Starting from the point of contact with her hand, the knife was deteriorating, transforming into sand and dropping to the floor. She yelped again, pulling her hand back as the last grain of sand hit the floor of the training room. For a moment, she forgot all about Sara, staring at the sand beneath her feet, absolutely stunned. Had she really just turned Sara's knife into a pile of dust? How? Dez couldn’t help groaning inwardly. She couldn’t master all of her abilities with her powers if she kept gaining a new one every two seconds!

When Sara groaned, Deserey looked back to her hesitantly, but she was glad to see that she was somewhat back to normal. The assassin shook her head, slowly coming to.
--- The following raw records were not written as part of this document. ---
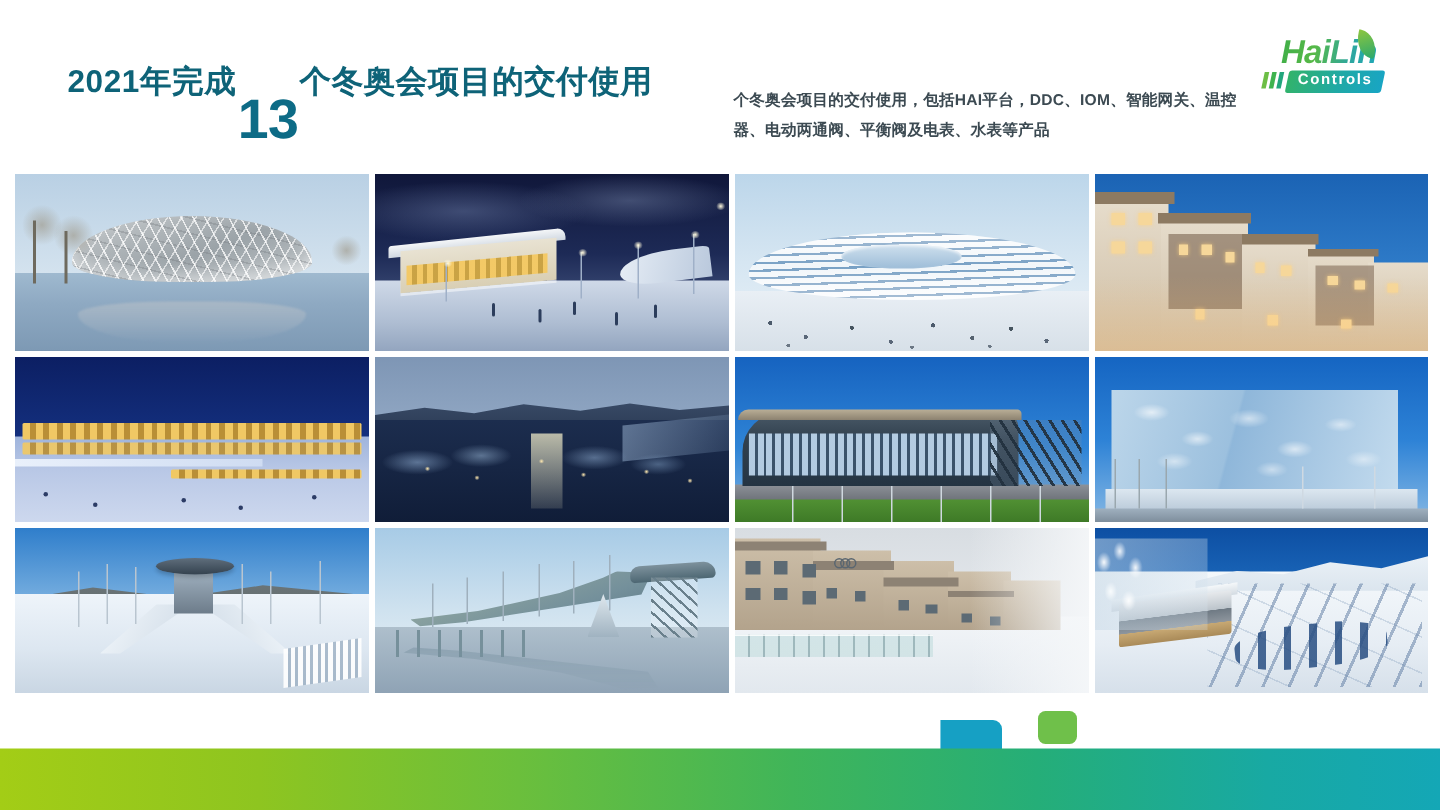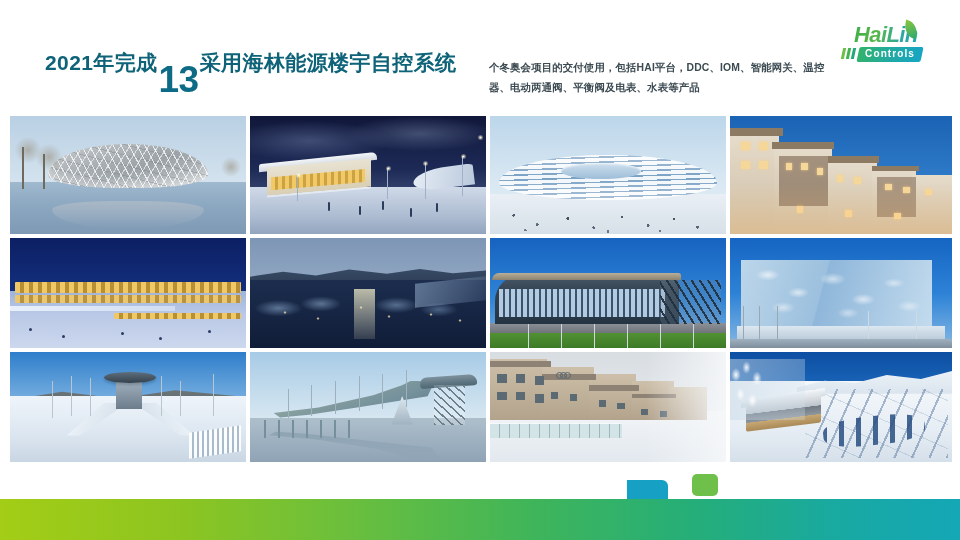--- a/index.html
+++ b/index.html
@@ -32,21 +32,21 @@
   }
 
   .title-block {
     position: absolute;
     left: 45px;
     top: 44px;
     white-space: nowrap;
   }
   .title-line {
     display: flex;
-    align-items: center;
+    align-items: flex-start;
     line-height: 1;
   }
   .title-seg {
     font-size: 21px;
     font-weight: bold;
     color: #0e6378;
     letter-spacing: 0.4px;
   }
   .title-num {
     font-size: 37px;
@@ -461,21 +461,21 @@
 <body>
 
 <div class="slide">
 
   <div class="header">
 
     <div class="title-block">
       <div class="title-line">
         <span class="title-seg">2021年完成</span>
         <span class="title-num">13</span>
-        <span class="title-seg tail">采用海林能源楼宇自控系统</span>
+        <span class="title-seg tail">个冬奥会项目的交付使用</span>
       </div>
     </div>
 
     <div class="desc">个冬奥会项目的交付使用，包括HAI平台，DDC、IOM、智能网关、温控器、电动两通阀、平衡阀及电表、水表等产品</div>
 
     <div class="logo">
       <div class="logo-word">HaiLin</div>
       <div class="logo-leaf"></div>
       <div class="logo-bars">
         <i></i>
She glanced at Dez, her eyes beginning to water. “It happened again, didn’t it? I went all blood lust on you?”

Dez's eyes widened in shock, as she finally understood what was going on with her. Quickly, awkwardly, she pushed a strand of curls behind her ear. “Oh, is that what that was?” At Sara's expression she quickly added, “Yeah. But on the bright side I did discover a new ability. See? Look, I turned your knife to sand.” She pointed at the sand pile at her feet.

Sara nodded meekly, flashing a wry smile that made Deserey really miss the gorgeous, genuine one she wore earlier. “That’s neat…” She sighed after a moment, and Deserey thought she might start crying. “I am so sorry, Dez…I knew this would happen. I shouldn’t have suggested that we…I'm so sorry…”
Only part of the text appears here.